--- RECORD EXCERPTS Enclosed Below ---
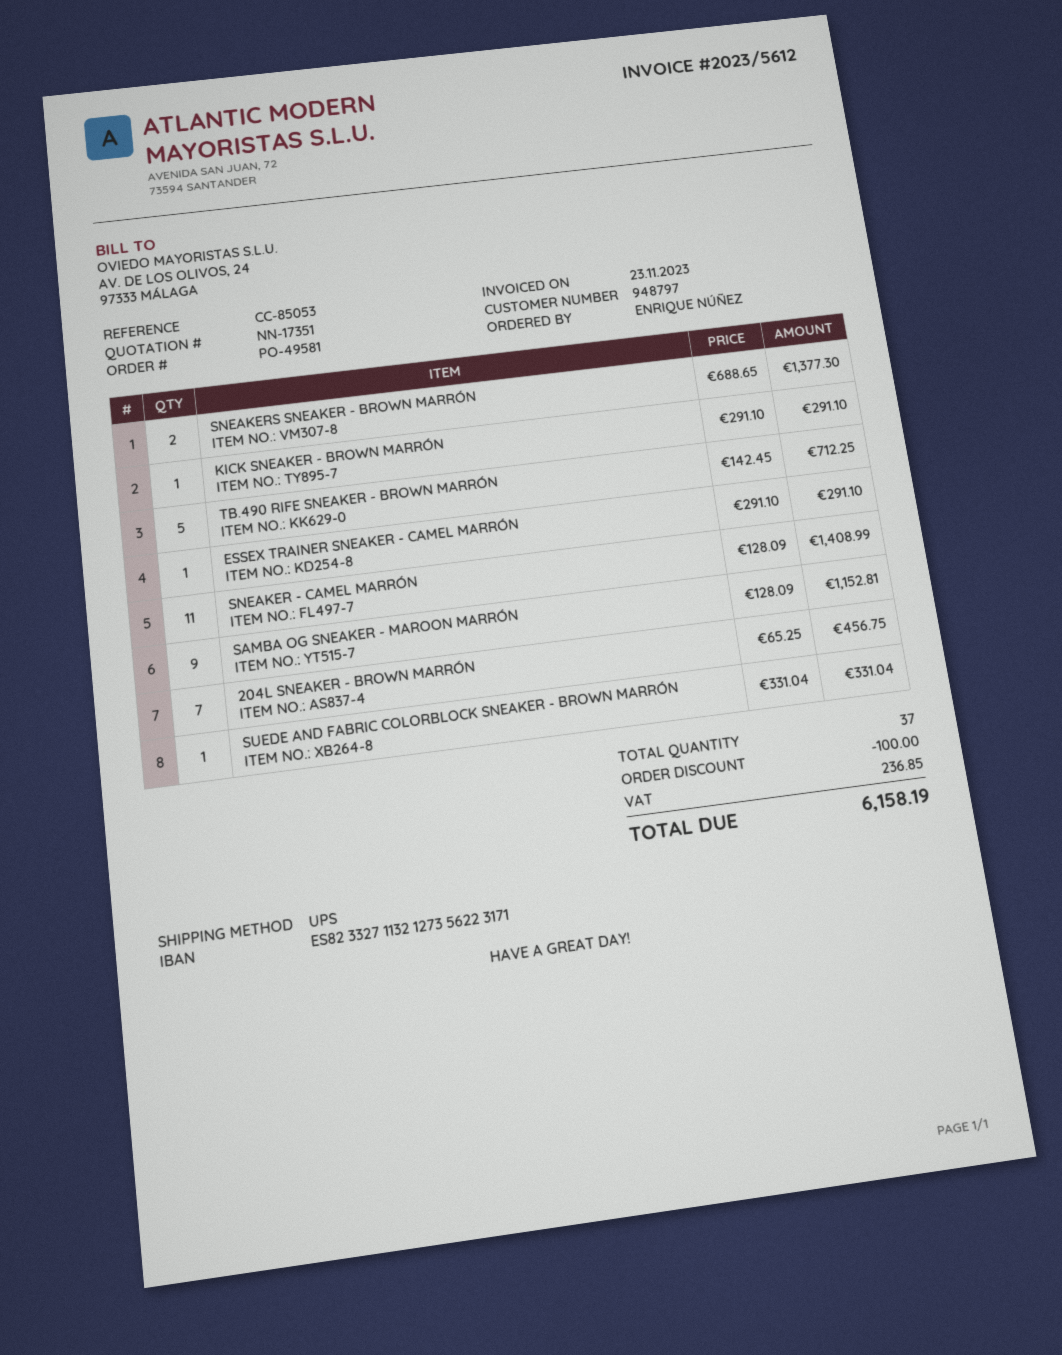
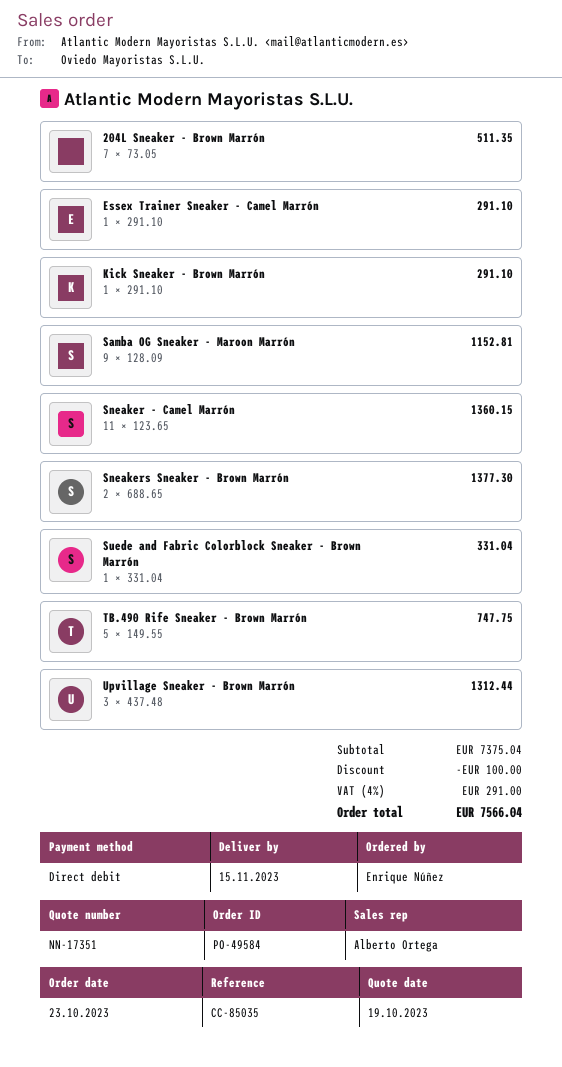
order number: PO-49581 -> PO-49584
reference: CC-85053 -> CC-85035
TB.490 RIFE SNEAKER - BROWN MARRÓN: 5 x 142.45 = 712.25 -> 5 x 149.55 = 747.75
SNEAKER - CAMEL MARRÓN: 11 x 128.09 = 1408.99 -> 11 x 123.65 = 1360.15
204L SNEAKER - BROWN MARRÓN: 7 x 65.25 = 456.75 -> 7 x 73.05 = 511.35
Upvillage Sneaker - Brown Marrón: none -> 3 x 437.48 = 1312.44
tax: 236.85 -> 291.00
total: 6158.19 -> 7566.04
--- End of Enclosed RECORD EXCERPTS ---
Return the complete material exactly as it appears, without images.

FINISHED TASK>
order number: PO-49581 -> PO-49584
reference: CC-85053 -> CC-85035
TB.490 RIFE SNEAKER - BROWN MARRÓN: 5 x 142.45 = 712.25 -> 5 x 149.55 = 747.75
SNEAKER - CAMEL MARRÓN: 11 x 128.09 = 1408.99 -> 11 x 123.65 = 1360.15
204L SNEAKER - BROWN MARRÓN: 7 x 65.25 = 456.75 -> 7 x 73.05 = 511.35
Upvillage Sneaker - Brown Marrón: none -> 3 x 437.48 = 1312.44
tax: 236.85 -> 291.00
total: 6158.19 -> 7566.04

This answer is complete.